%%

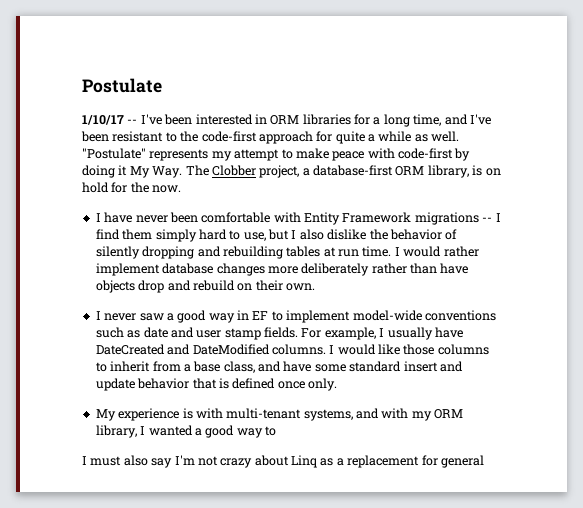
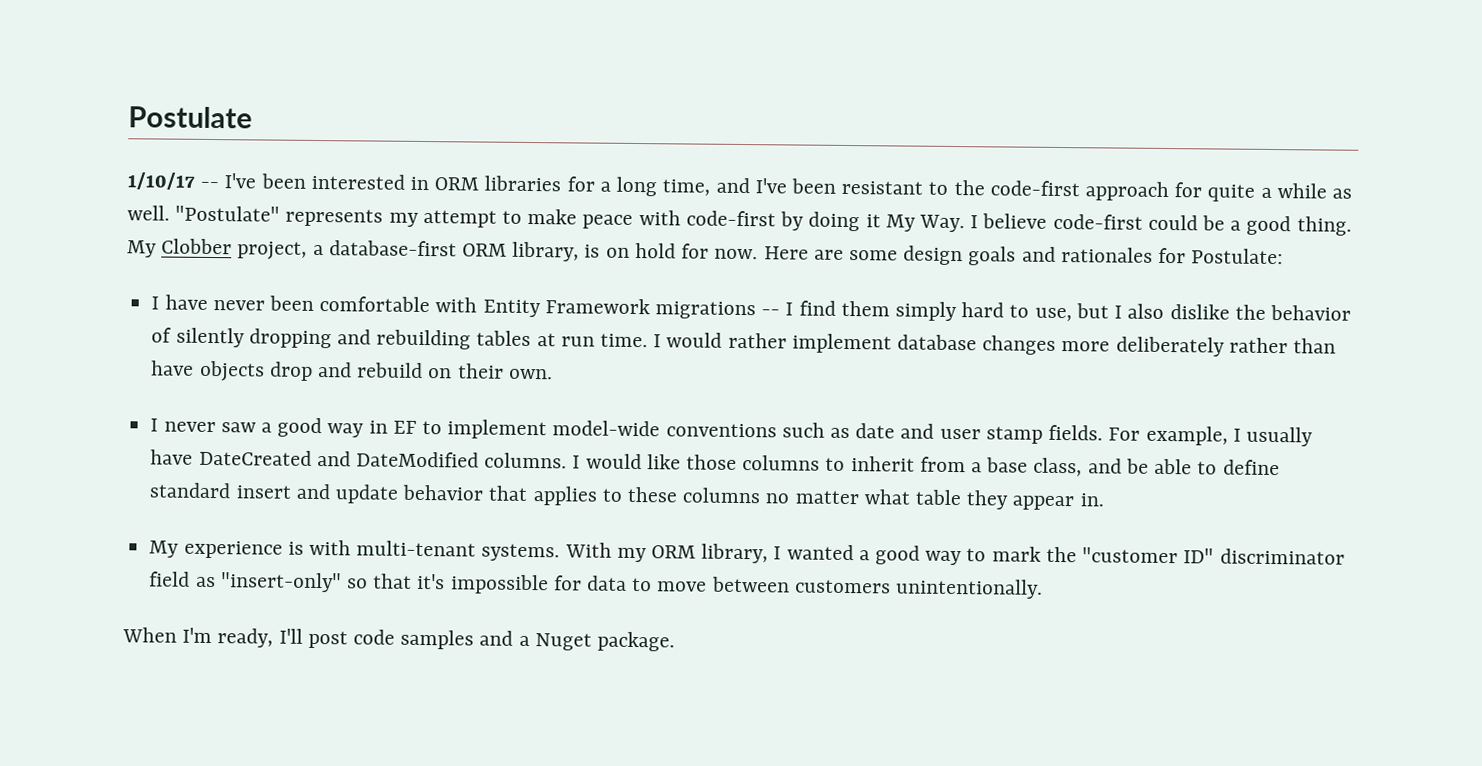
[185,165,209,176] The -> [970,213,1352,236] [127,240,157,258] I believe code-first could be a good thing. My
[130,182,149,193] the -> (710, 251) none
(182, 189) none -> [763,245,1284,266] Here are some design goals and rationales for Postulate:
[283,361,346,372] have some -> [1125,458,1280,476] be able to define
[218,378,337,391] is defined once only. -> [532,486,1104,511] applies to these columns no matter what table they appear in.
[303,408,409,421] systems, and with -> [481,542,612,562] systems. With
[82,455,484,468] // I must also say I'm not crazy about Linq as a replacement for general -> [991,546,1345,565] [149,571,1044,599] [122,627,676,652] mark the "customer ID" discriminator field as "insert-only" so that it's impossible for data to move between customers unintentionally. // When I'm ready, I'll post code samples and a Nuget package.

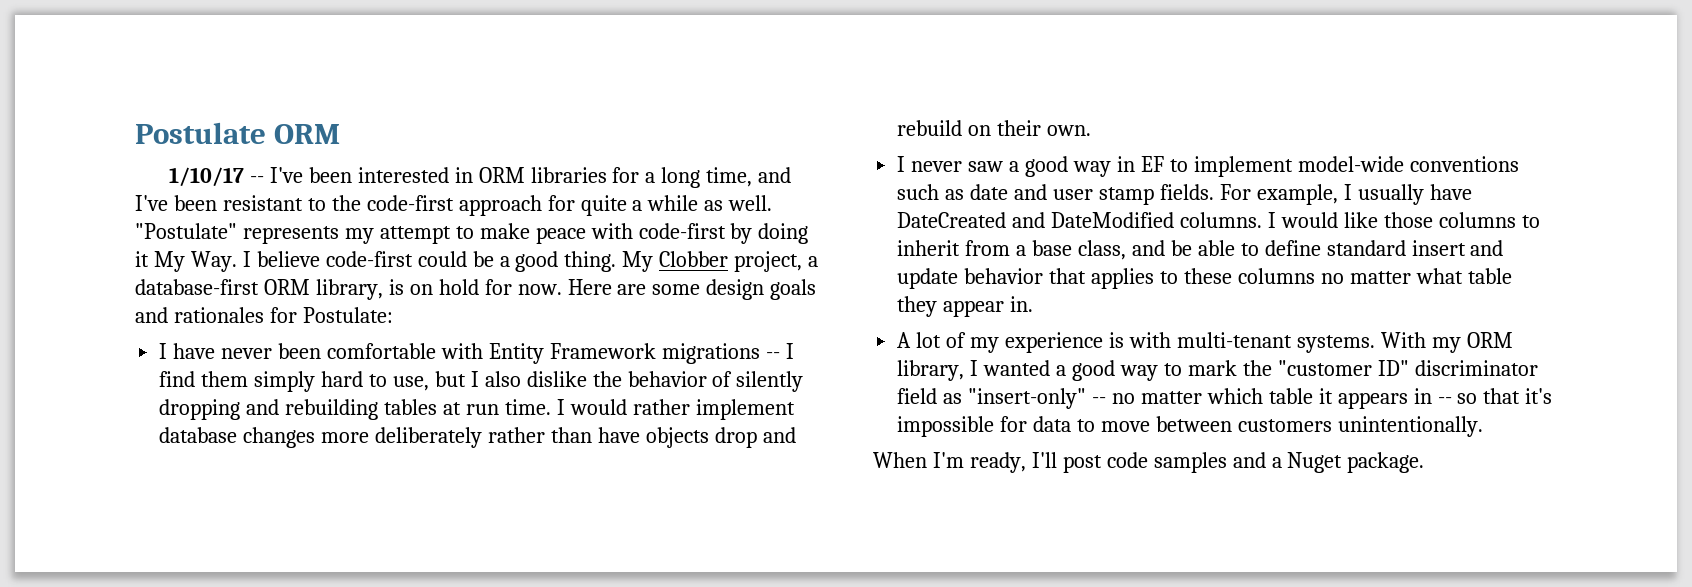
(252, 117) none -> [274,124,341,144] ORM
[149,540,180,558] My -> [897,332,1000,353] A lot of my
(342, 582) none -> [1092,388,1452,409] -- no matter which table it appears in --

%%

At the line with "[149,540,180,558] My ->", begin reproducing the material above exactly, and continue through its last line.

[149,540,180,558] My -> [897,332,1000,353] A lot of my
(342, 582) none -> [1092,388,1452,409] -- no matter which table it appears in --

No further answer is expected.